**What to work on:**
Repeat only the lines from the one that contains "Configurazione e Assemblaggio" through the final line of the listing below, exactly, please, without pictures.

________________________

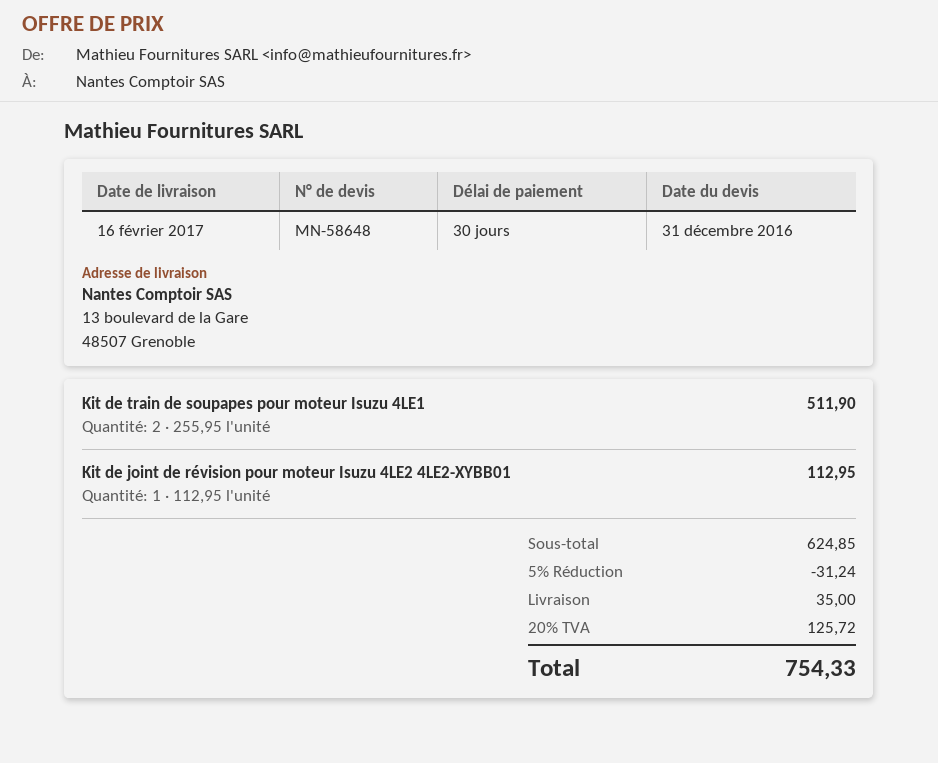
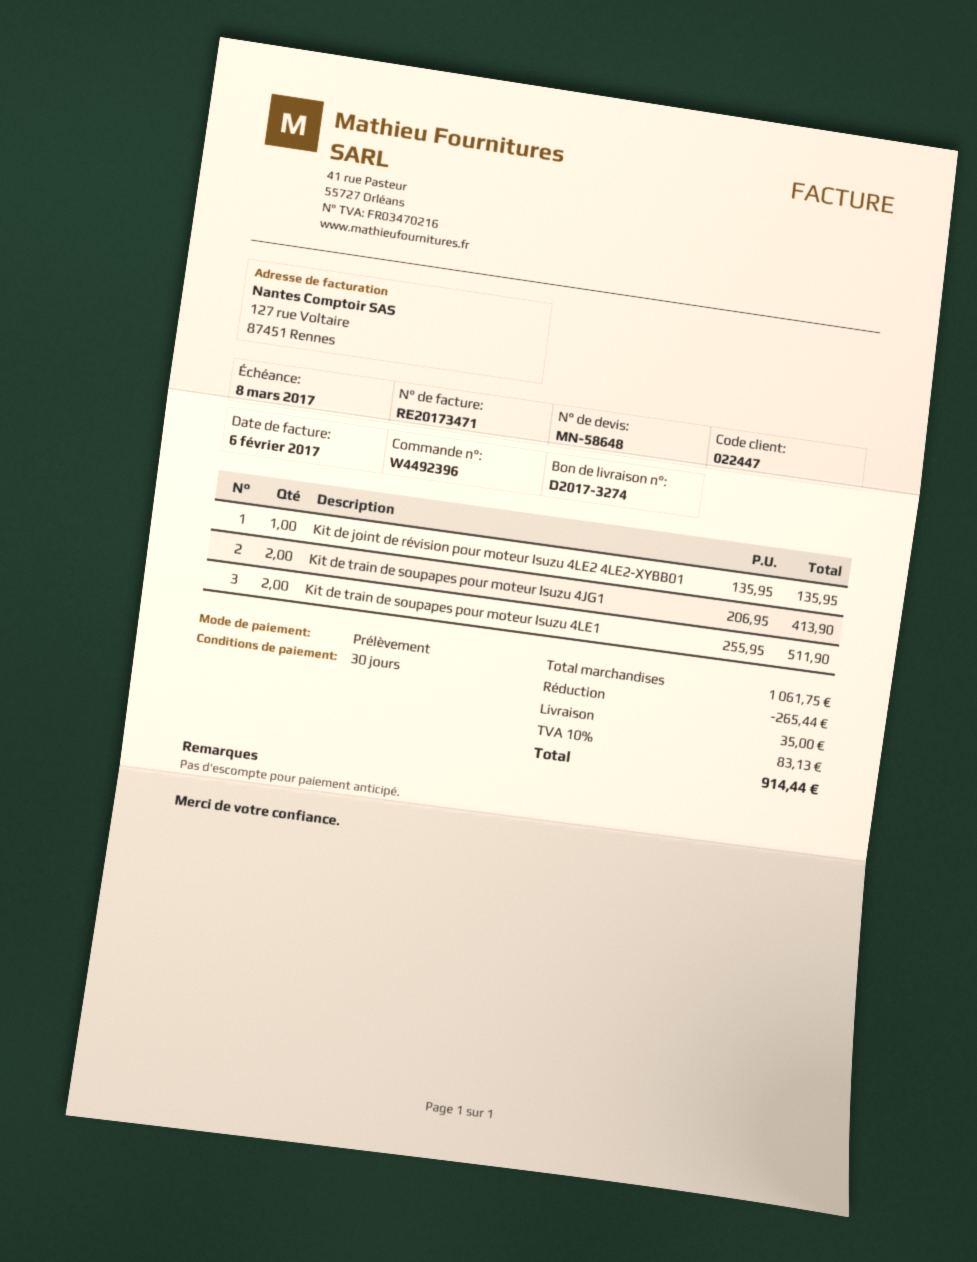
Kit de joint de révision pour moteur Isuzu 4LE2 4LE2-XYBB01: 1 x 112.95 = 112.95 -> 1 x 135.95 = 135.95
Kit de train de soupapes pour moteur Isuzu 4JG1: none -> 2 x 206.95 = 413.90
subtotal: 624.85 -> 1061.75
discount: 31.24 -> 265.44
tax: 20% = 125.72 -> 10% = 83.13
total: 754.33 -> 914.44

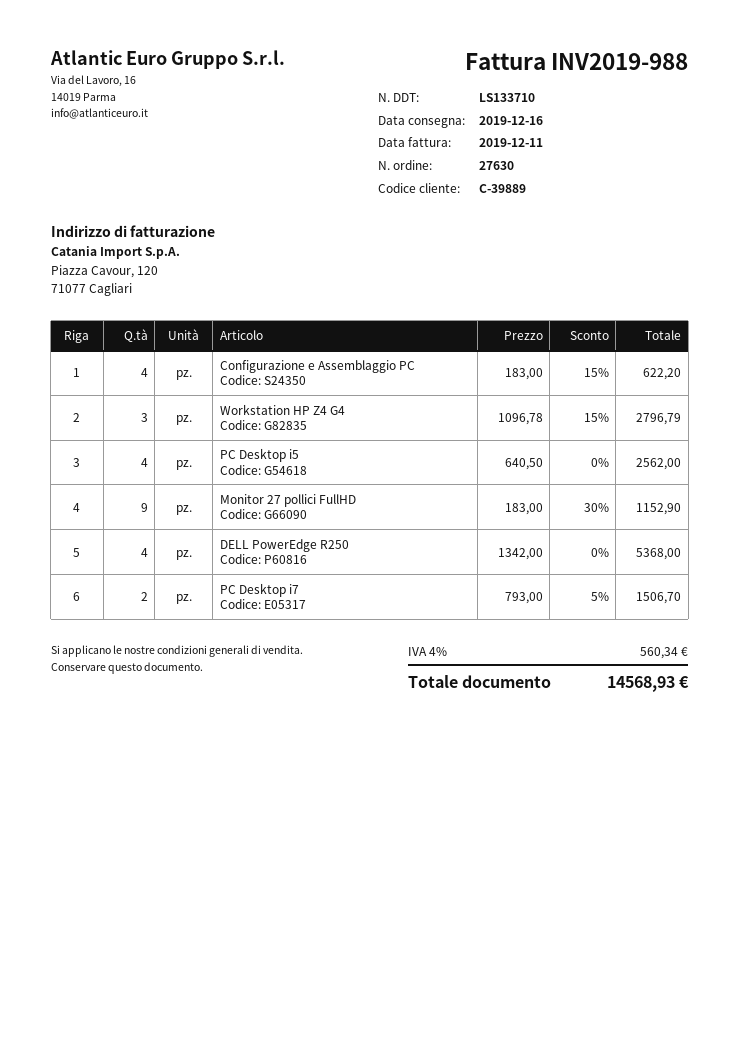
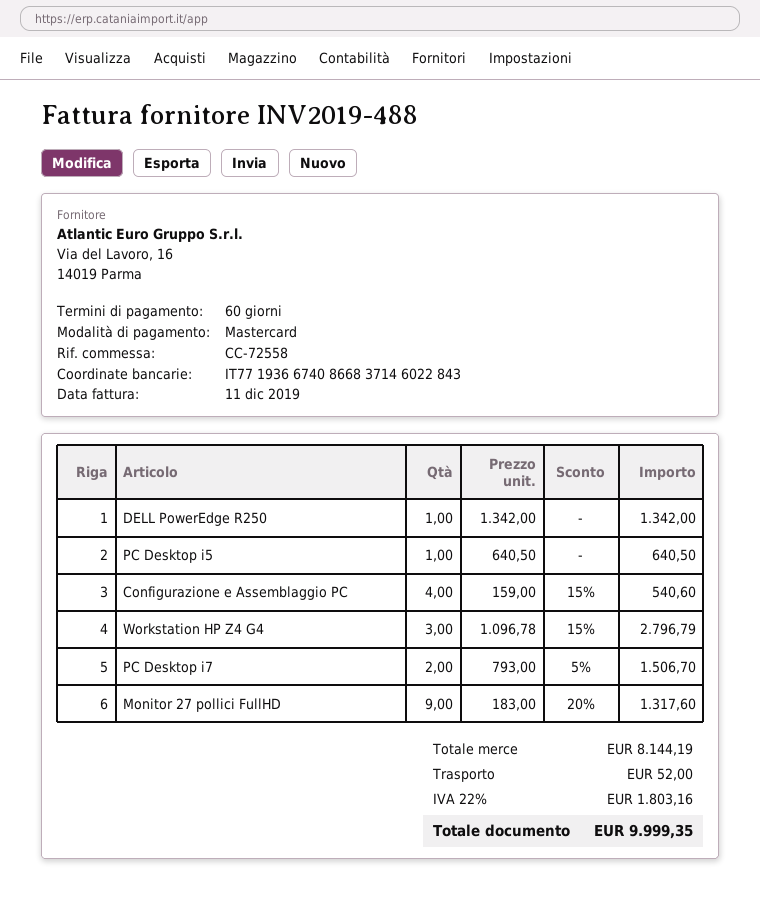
invoice number: INV2019-988 -> INV2019-488
Configurazione e Assemblaggio PC: 4 x 183.00 - 15% = 622.20 -> 4 x 159.00 - 15% = 540.60
PC Desktop i5: 4 x 640.50 = 2562.00 -> 1 x 640.50 = 640.50
Monitor 27 pollici FullHD: 9 x 183.00 - 30% = 1152.90 -> 9 x 183.00 - 20% = 1317.60
DELL PowerEdge R250: 4 x 1342.00 = 5368.00 -> 1 x 1342.00 = 1342.00
shipping: none -> 52.00
tax: 4% = 560.34 -> 22% = 1803.16
total: 14568.93 -> 9999.35

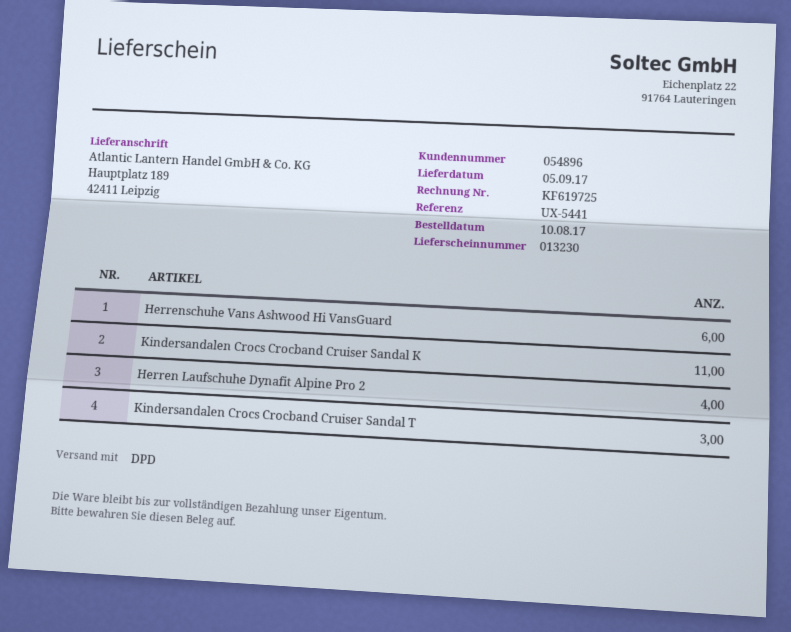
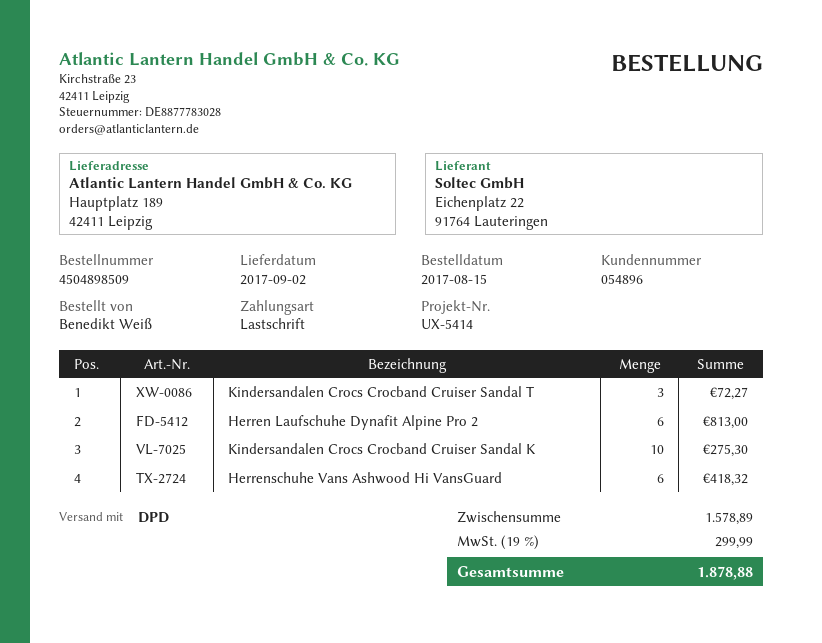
order date: 2017-08-10 -> 2017-08-15
delivery date: 2017-09-05 -> 2017-09-02
reference: UX-5441 -> UX-5414
Kindersandalen Crocs Crocband Cruiser Sandal K: 11 -> 10
Herren Laufschuhe Dynafit Alpine Pro 2: 4 -> 6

________________________

**Solution to this problem:**
Configurazione e Assemblaggio PC: 4 x 183.00 - 15% = 622.20 -> 4 x 159.00 - 15% = 540.60
PC Desktop i5: 4 x 640.50 = 2562.00 -> 1 x 640.50 = 640.50
Monitor 27 pollici FullHD: 9 x 183.00 - 30% = 1152.90 -> 9 x 183.00 - 20% = 1317.60
DELL PowerEdge R250: 4 x 1342.00 = 5368.00 -> 1 x 1342.00 = 1342.00
shipping: none -> 52.00
tax: 4% = 560.34 -> 22% = 1803.16
total: 14568.93 -> 9999.35

order date: 2017-08-10 -> 2017-08-15
delivery date: 2017-09-05 -> 2017-09-02
reference: UX-5441 -> UX-5414
Kindersandalen Crocs Crocband Cruiser Sandal K: 11 -> 10
Herren Laufschuhe Dynafit Alpine Pro 2: 4 -> 6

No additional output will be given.